En el momento en que Archen fue regaƱado por el tipo del bigote, respondió sin reacción, y las siguientes palabras que salieron de su boca fueron una mueca de desprecio de que no podĆa convertirse en un mago imperial.
En un dĆa lluvioso, se puso triste cuando le preguntaron por quĆ© no usaba "magia". La conversación en el camerino tambiĆ©n estuvo relacionada con el mago imperial. Lo mismo hicieron en su paseo para encontrarse con Marta. Ella lo habĆa felicitado por sus "habilidades mĆ”gicas".
Ahora que lo pensaba, su rostro se oscureció inmediatamente después de mencionar la magia.
El dĆa que miraron las estrellas, Ć©l mismo incluso usó "magia", por lo que no era de extraƱar que el pensamiento permaneciera en su mente todo el dĆa. AdemĆ”s de eso, tenĆa el olor a hierba de hace unos dĆas. Claramente era una hierba medicinal que podĆa mezclarse con la flor de Ashita.
'¡Entiendo ahora!'
Carinne sintió como si hubiera salido de un túnel oscuro.
Eso fue correcto. Debido a que no pudo convertirse en un mago imperial debido a su condición de plebeyo y, por lo tanto, no pudo cumplir sus sueƱos, cayó en depresión. Algunos podrĆan decir que era ridĆculo caer en depresión por eso, pero considerando su personalidad delicada y sensible, tenĆa sentido.

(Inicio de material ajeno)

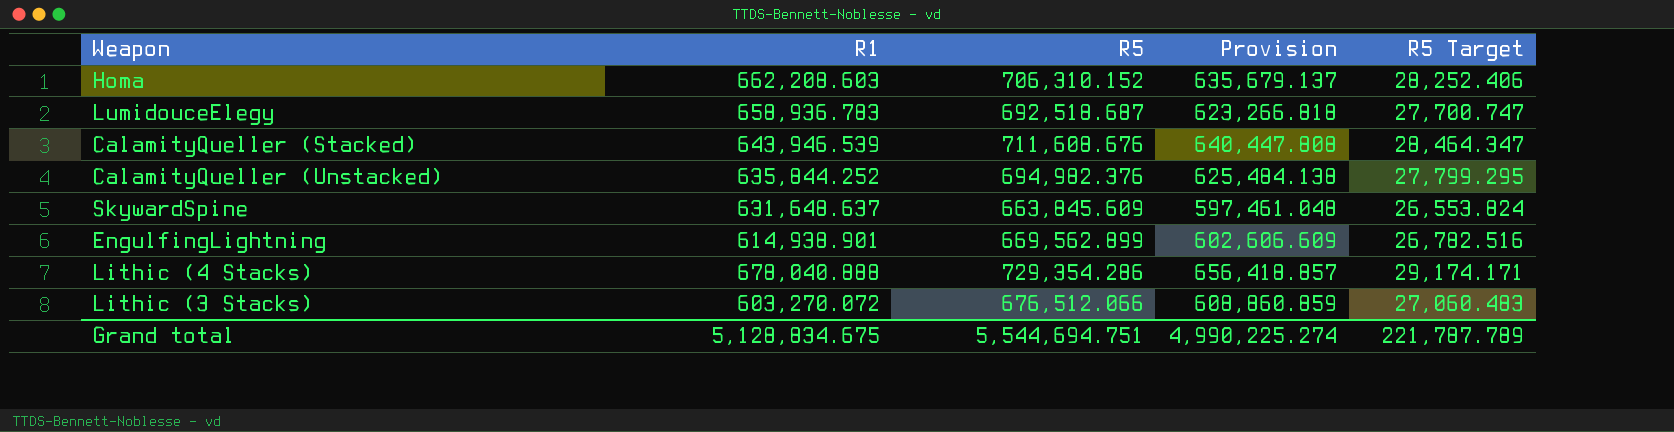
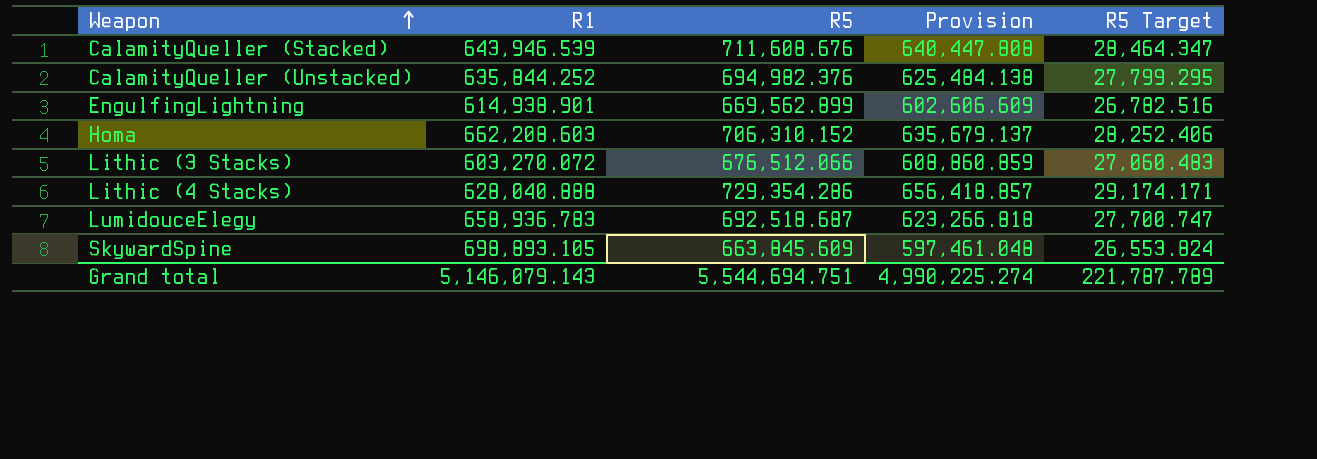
row order: none -> Weapon ascending
Lithic (4 Stacks) | R1: 678,040.888 -> 628,040.888
SkywardSpine | R1: 631,648.637 -> 698,893.105
Grand total | R1: 5,128,834.675 -> 5,146,079.143

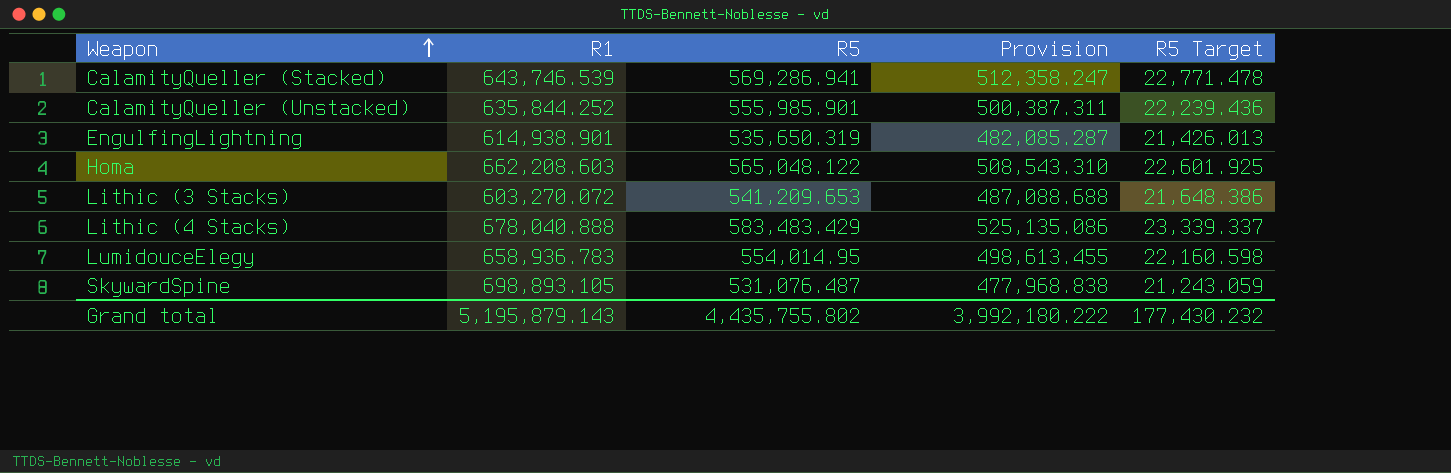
CalamityQueller (Stacked) | R1: 643,946.539 -> 643,746.539
CalamityQueller (Stacked) | R5: 711,608.676 -> 569,286.941
CalamityQueller (Stacked) | Provision: 640,447.808 -> 512,358.247
CalamityQueller (Stacked) | R5 Target: 28,464.347 -> 22,771.478
CalamityQueller (Unstacked) | R5: 694,982.376 -> 555,985.901
CalamityQueller (Unstacked) | Provision: 625,484.138 -> 500,387.311
CalamityQueller (Unstacked) | R5 Target: 27,799.295 -> 22,239.436
EngulfingLightning | R5: 669,562.899 -> 535,650.319
EngulfingLightning | Provision: 602,606.609 -> 482,085.287
EngulfingLightning | R5 Target: 26,782.516 -> 21,426.013
Homa | R5: 706,310.152 -> 565,048.122
Homa | Provision: 635,679.137 -> 508,543.310
Homa | R5 Target: 28,252.406 -> 22,601.925
Lithic (3 Stacks) | R5: 676,512.066 -> 541,209.653
Lithic (3 Stacks) | Provision: 608,860.859 -> 487,088.688
Lithic (3 Stacks) | R5 Target: 27,060.483 -> 21,648.386
Lithic (4 Stacks) | R1: 628,040.888 -> 678,040.888
Lithic (4 Stacks) | R5: 729,354.286 -> 583,483.429
Lithic (4 Stacks) | Provision: 656,418.857 -> 525,135.086
Lithic (4 Stacks) | R5 Target: 29,174.171 -> 23,339.337
LumidouceElegy | R5: 692,518.687 -> 554,014.95
LumidouceElegy | Provision: 623,266.818 -> 498,613.455
LumidouceElegy | R5 Target: 27,700.747 -> 22,160.598
SkywardSpine | R5: 663,845.609 -> 531,076.487
SkywardSpine | Provision: 597,461.048 -> 477,968.838
SkywardSpine | R5 Target: 26,553.824 -> 21,243.059
Grand total | R1: 5,146,079.143 -> 5,195,879.143
Grand total | R5: 5,544,694.751 -> 4,435,755.802
Grand total | Provision: 4,990,225.274 -> 3,992,180.222
Grand total | R5 Target: 221,787.789 -> 177,430.232

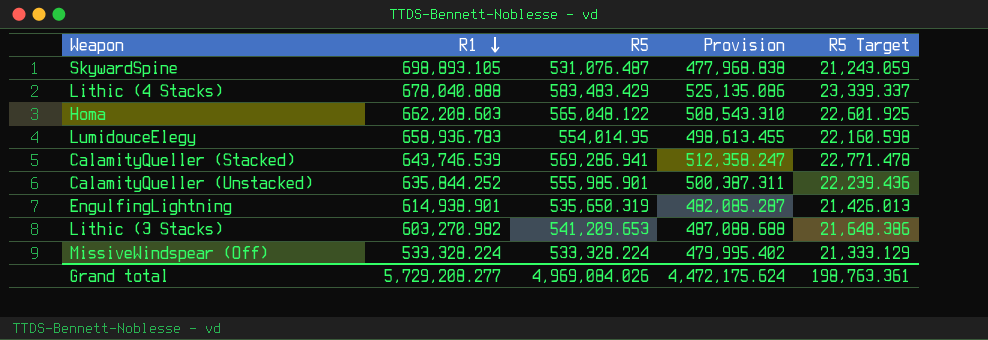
row order: Weapon ascending -> R1 descending
Lithic (3 Stacks) | R1: 603,270.072 -> 603,270.982
row MissiveWindspear (Off): none -> 533,328.224 | 533,328.224 | 479,995.402 | 21,333.129
Grand total | R1: 5,195,879.143 -> 5,729,208.277
Grand total | R5: 4,435,755.802 -> 4,969,084.026
Grand total | Provision: 3,992,180.222 -> 4,472,175.624
Grand total | R5 Target: 177,430.232 -> 198,763.361

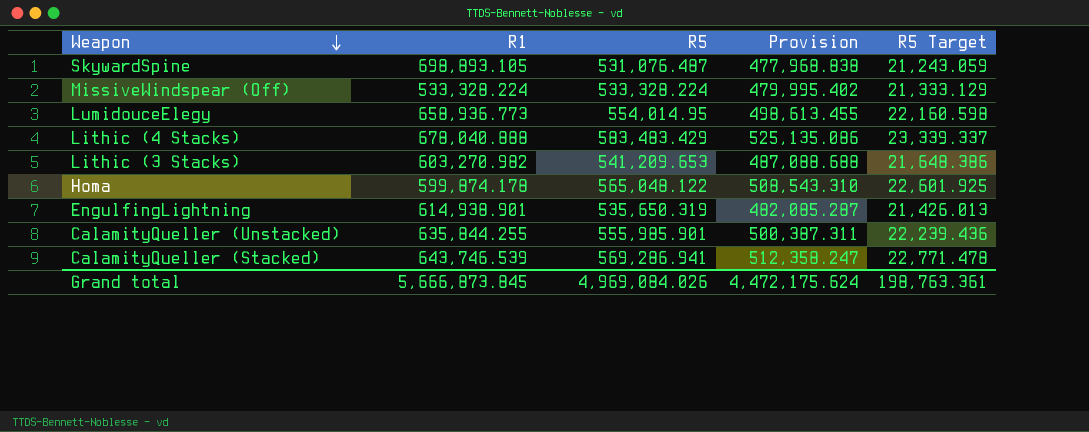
row order: R1 descending -> Weapon descending
LumidouceElegy | R1: 658,936.783 -> 658,936.773
Homa | R1: 662,208.603 -> 599,874.178
CalamityQueller (Unstacked) | R1: 635,844.252 -> 635,844.255
Grand total | R1: 5,729,208.277 -> 5,666,873.845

Y cuando recordó lo que pasó hace unos dĆas, tuvo aĆŗn mĆ”s sentido. SerĆa extraƱo si no cayera en depresión mientras era acosado persistentemente de esa manera, y la muerte estaba estrechamente relacionada con la depresión y era predecible pero inevitable…
'¿Cómo se atreve el autor a darle ese escenario a mi personaje favorito?'
Carinne se levantó de su asiento con determinación.